O primeiro cd, “Isso É Samba de Rainha”, foi lançado em 2004, de maneira independente, contendo músicas inéditas que traduziam as influências do grupo. Outras 15 composições próprias deram origem a “Vivendo Samba”, segundo disco, lançado em 2008. Esse trabalho mais recente teve captura de som sob responsabilidade do engenheiro de som e produtor norte-americano Roy Cicala, homem por trás de discos como “Imagine”, de John Lennon, e “Watertown”, de Frank Sinatra.
Em meio a uma cada vez mais disputada agenda, e antes que elas iniciassem um ensaio, encontramos o grupo no Nimbus Studios, para a apresentação de duas faixas presentes no álbum mais recente.
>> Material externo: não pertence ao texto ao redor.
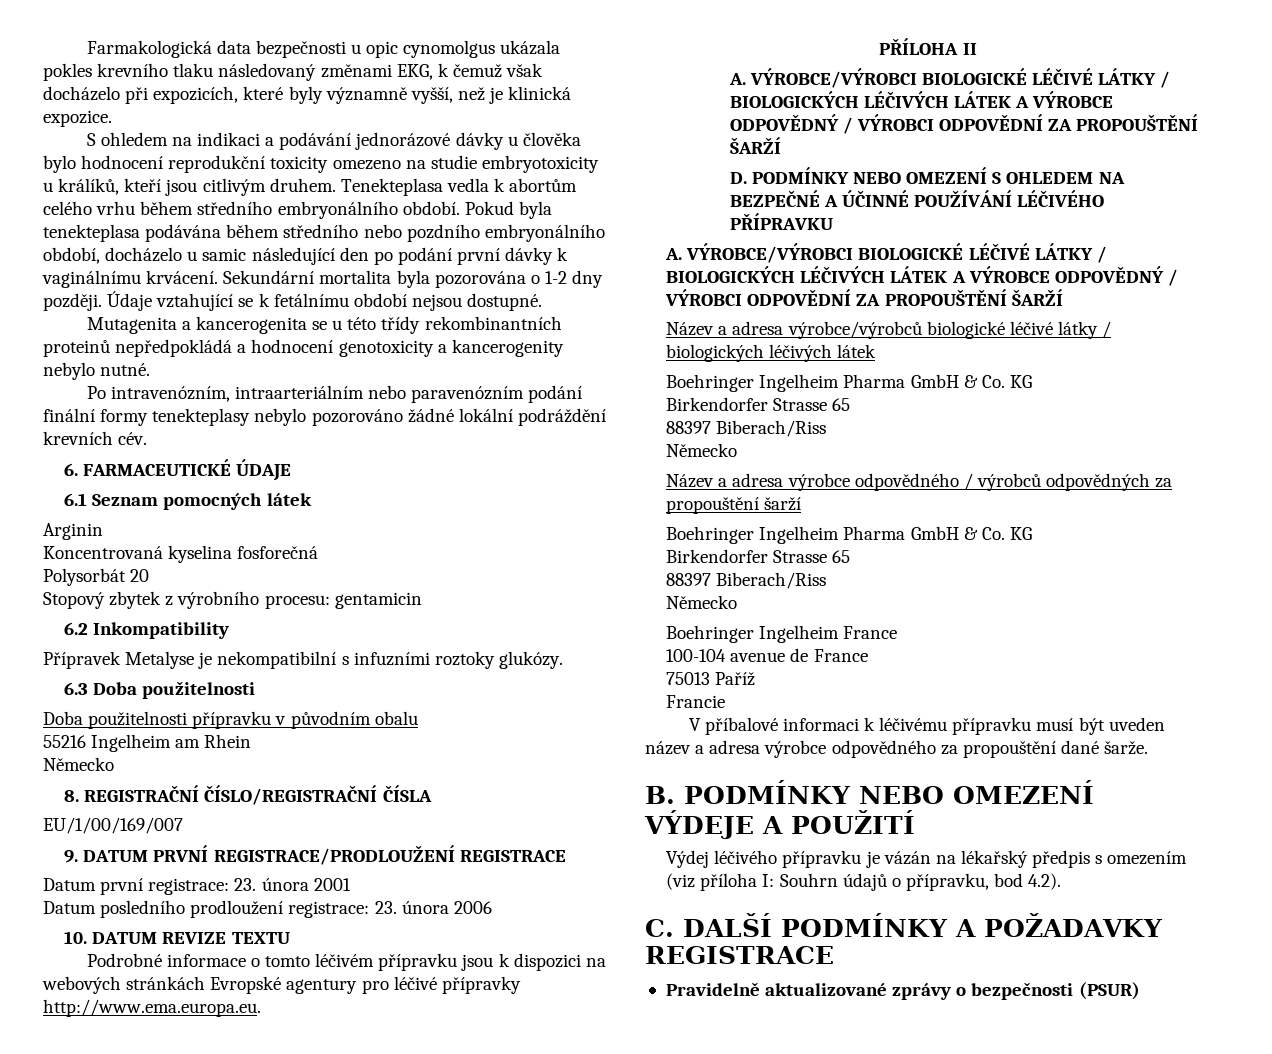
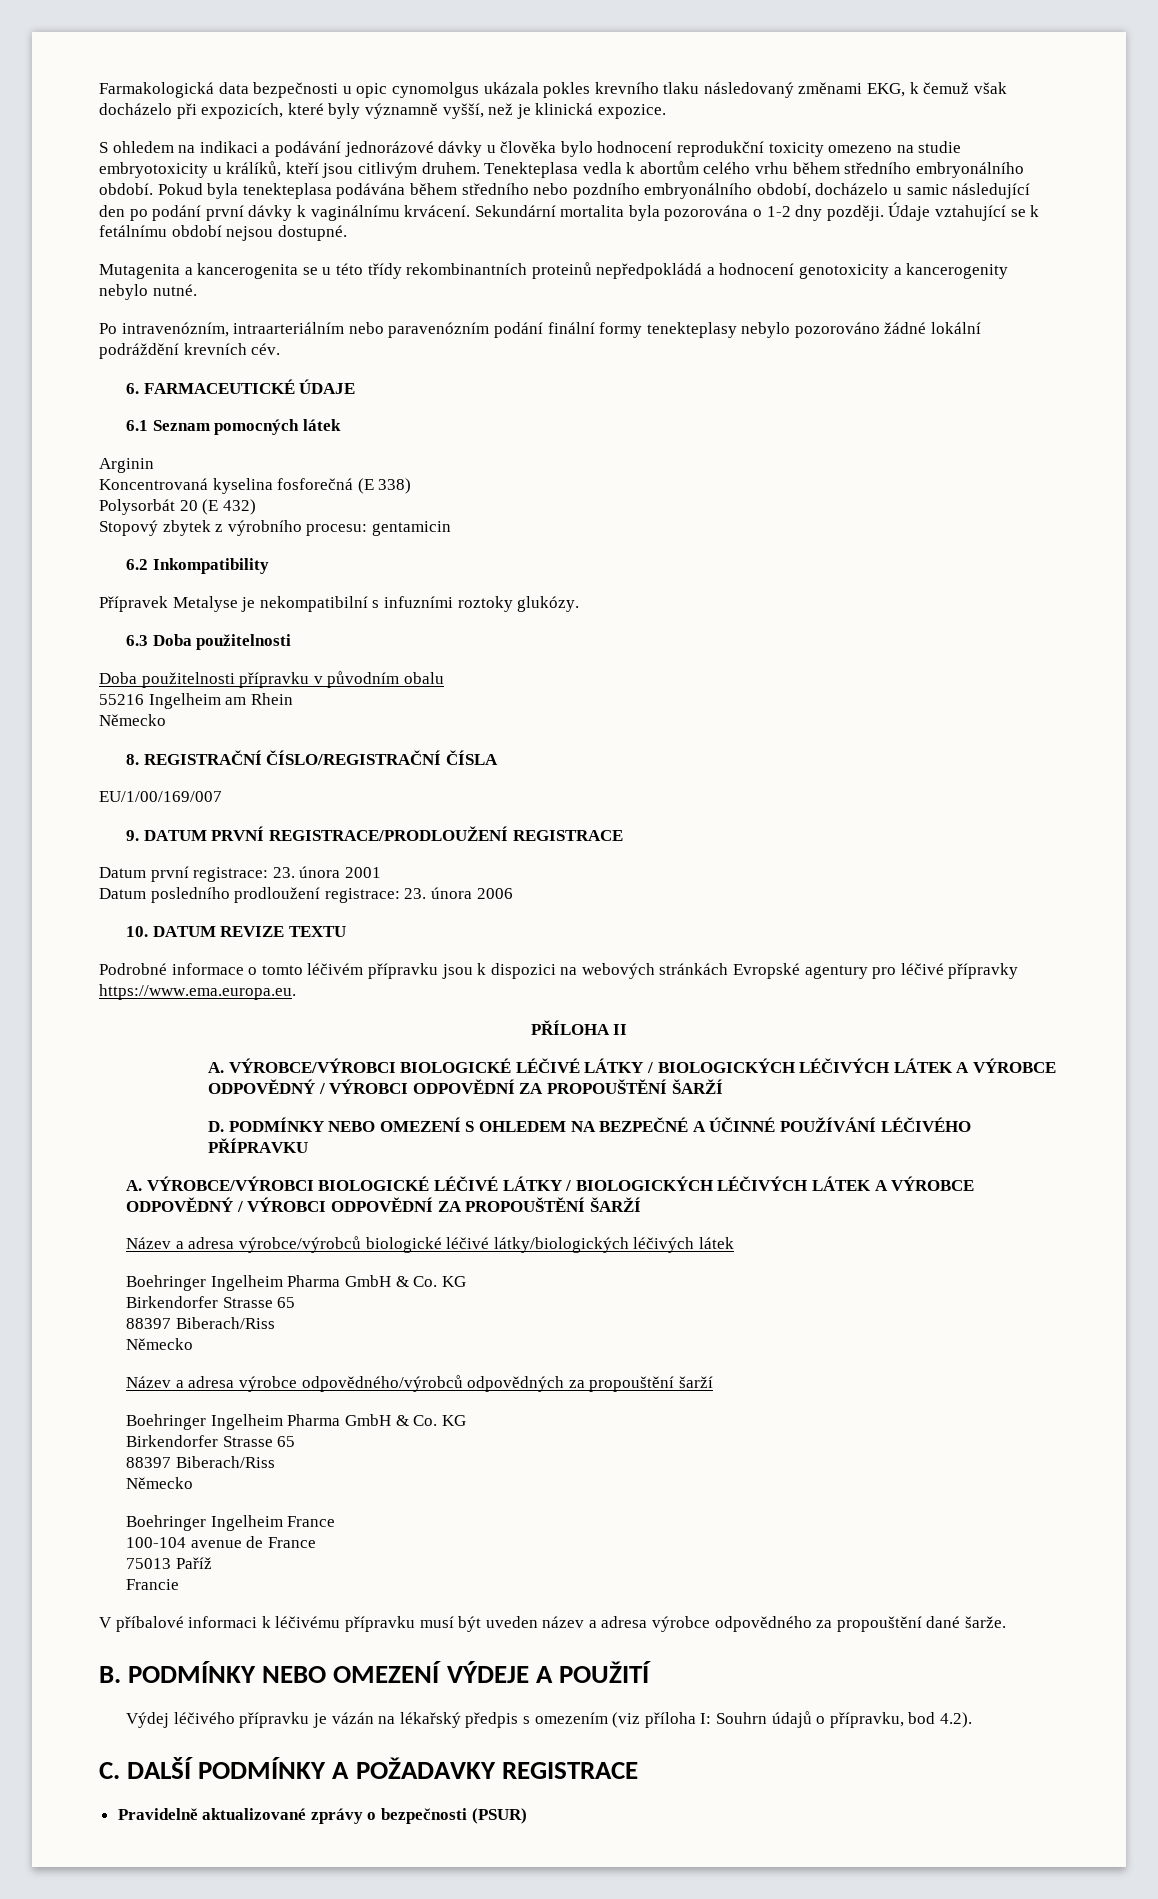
- Koncentrovaná kyselina fosforečná
+ Koncentrovaná kyselina fosforečná (E 338)
- Polysorbát 20
+ Polysorbát 20 (E 432)
- Podrobné informace o tomto léčivém přípravku jsou k dispozici na webových stránkách Evropské agentury pro léčivé přípravky http://www.ema.europa.eu.
+ Podrobné informace o tomto léčivém přípravku jsou k dispozici na webových stránkách Evropské agentury pro léčivé přípravky https://www.ema.europa.eu.
- Název a adresa výrobce/výrobců biologické léčivé látky / biologických léčivých látek
+ Název a adresa výrobce/výrobců biologické léčivé látky/biologických léčivých látek
- Název a adresa výrobce odpovědného / výrobců odpovědných za propouštění šarží
+ Název a adresa výrobce odpovědného/výrobců odpovědných za propouštění šarží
Para o Lado A, “Au Revoir”, as oito integrantes acomodaram-se na entrada do estúdio, que possui colagens musicais misturadas com um ar de lanchonete retrô. Um pouco mais inusitado, o Lado B, “Vivendo Samba”, aconteceu em meio ao cimento de uma laje – que provavelmente nunca havia visto tanto movimento e musicalidade.